ACTIVITY: Find and return every line of the data that contains the word "region".

DATA FOR PROCESSING:
★ ★ ★ ★ ★

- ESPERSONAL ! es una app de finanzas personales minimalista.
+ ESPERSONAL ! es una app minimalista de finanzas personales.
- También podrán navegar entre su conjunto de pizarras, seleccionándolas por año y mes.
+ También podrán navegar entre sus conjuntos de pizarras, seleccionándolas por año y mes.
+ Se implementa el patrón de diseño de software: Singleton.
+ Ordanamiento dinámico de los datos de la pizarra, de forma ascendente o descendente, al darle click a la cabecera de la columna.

★ ★ ★ ★ ★

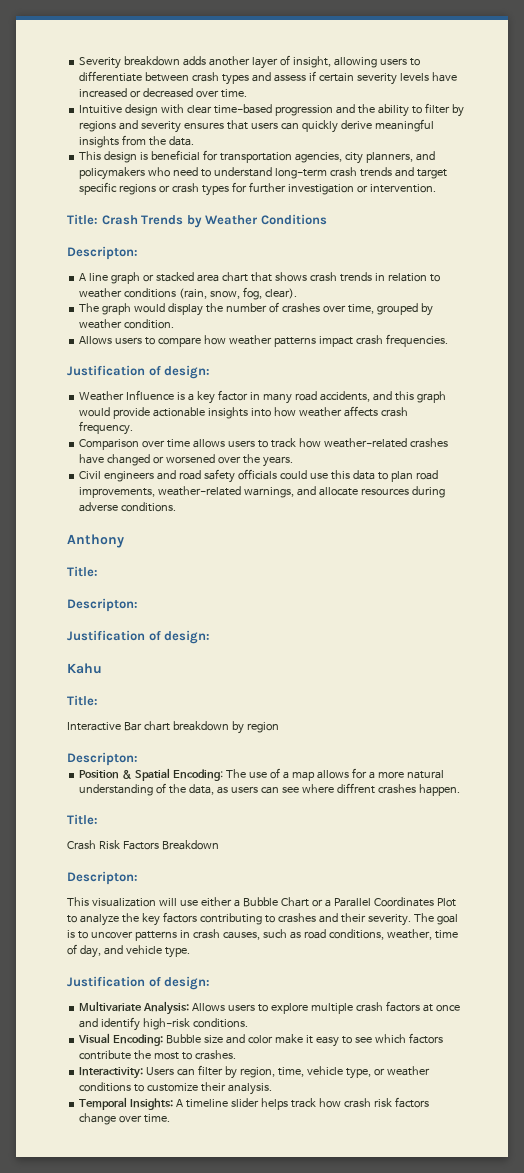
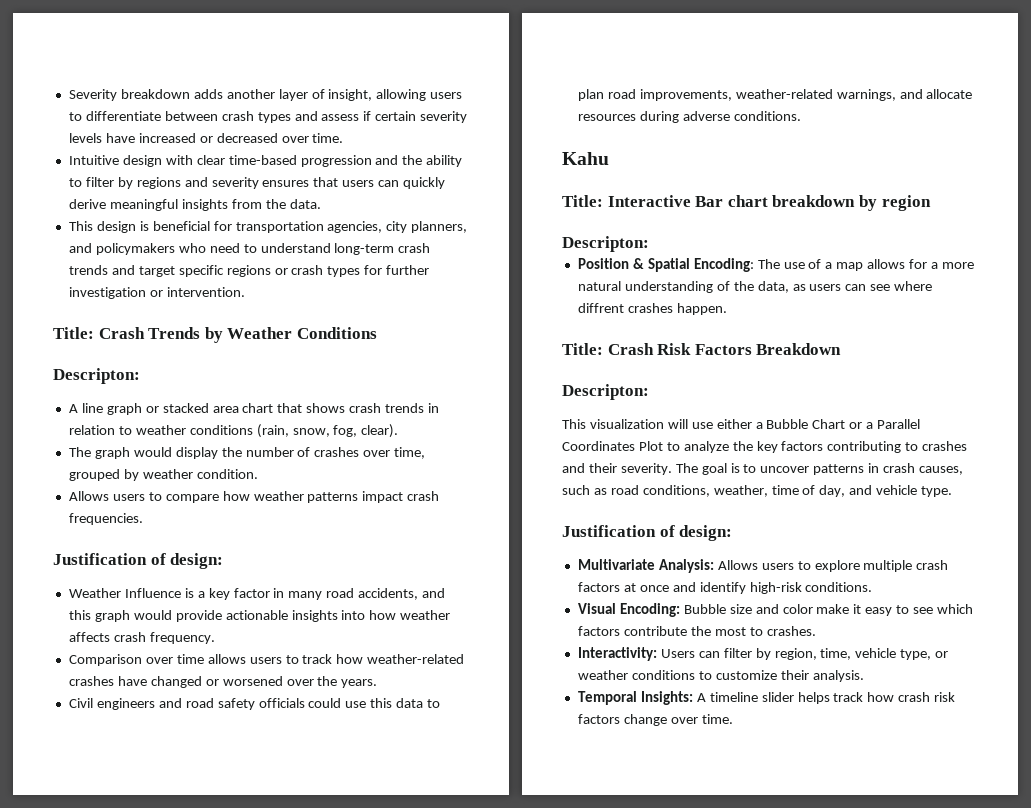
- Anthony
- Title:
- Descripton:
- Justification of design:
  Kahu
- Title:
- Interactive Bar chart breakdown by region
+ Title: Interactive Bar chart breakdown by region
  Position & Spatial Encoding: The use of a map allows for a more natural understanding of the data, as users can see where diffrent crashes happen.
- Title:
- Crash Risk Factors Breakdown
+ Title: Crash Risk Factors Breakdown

★ ★ ★ ★ ★

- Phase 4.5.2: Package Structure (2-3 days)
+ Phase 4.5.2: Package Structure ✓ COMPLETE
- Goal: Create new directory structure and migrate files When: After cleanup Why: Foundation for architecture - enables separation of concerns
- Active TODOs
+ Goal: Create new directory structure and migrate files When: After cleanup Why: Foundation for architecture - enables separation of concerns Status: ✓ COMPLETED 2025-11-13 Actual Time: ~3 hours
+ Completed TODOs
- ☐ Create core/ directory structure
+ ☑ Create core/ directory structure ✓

★ ★ ★ ★ ★

RESPONSE:
- Interactive Bar chart breakdown by region
+ Title: Interactive Bar chart breakdown by region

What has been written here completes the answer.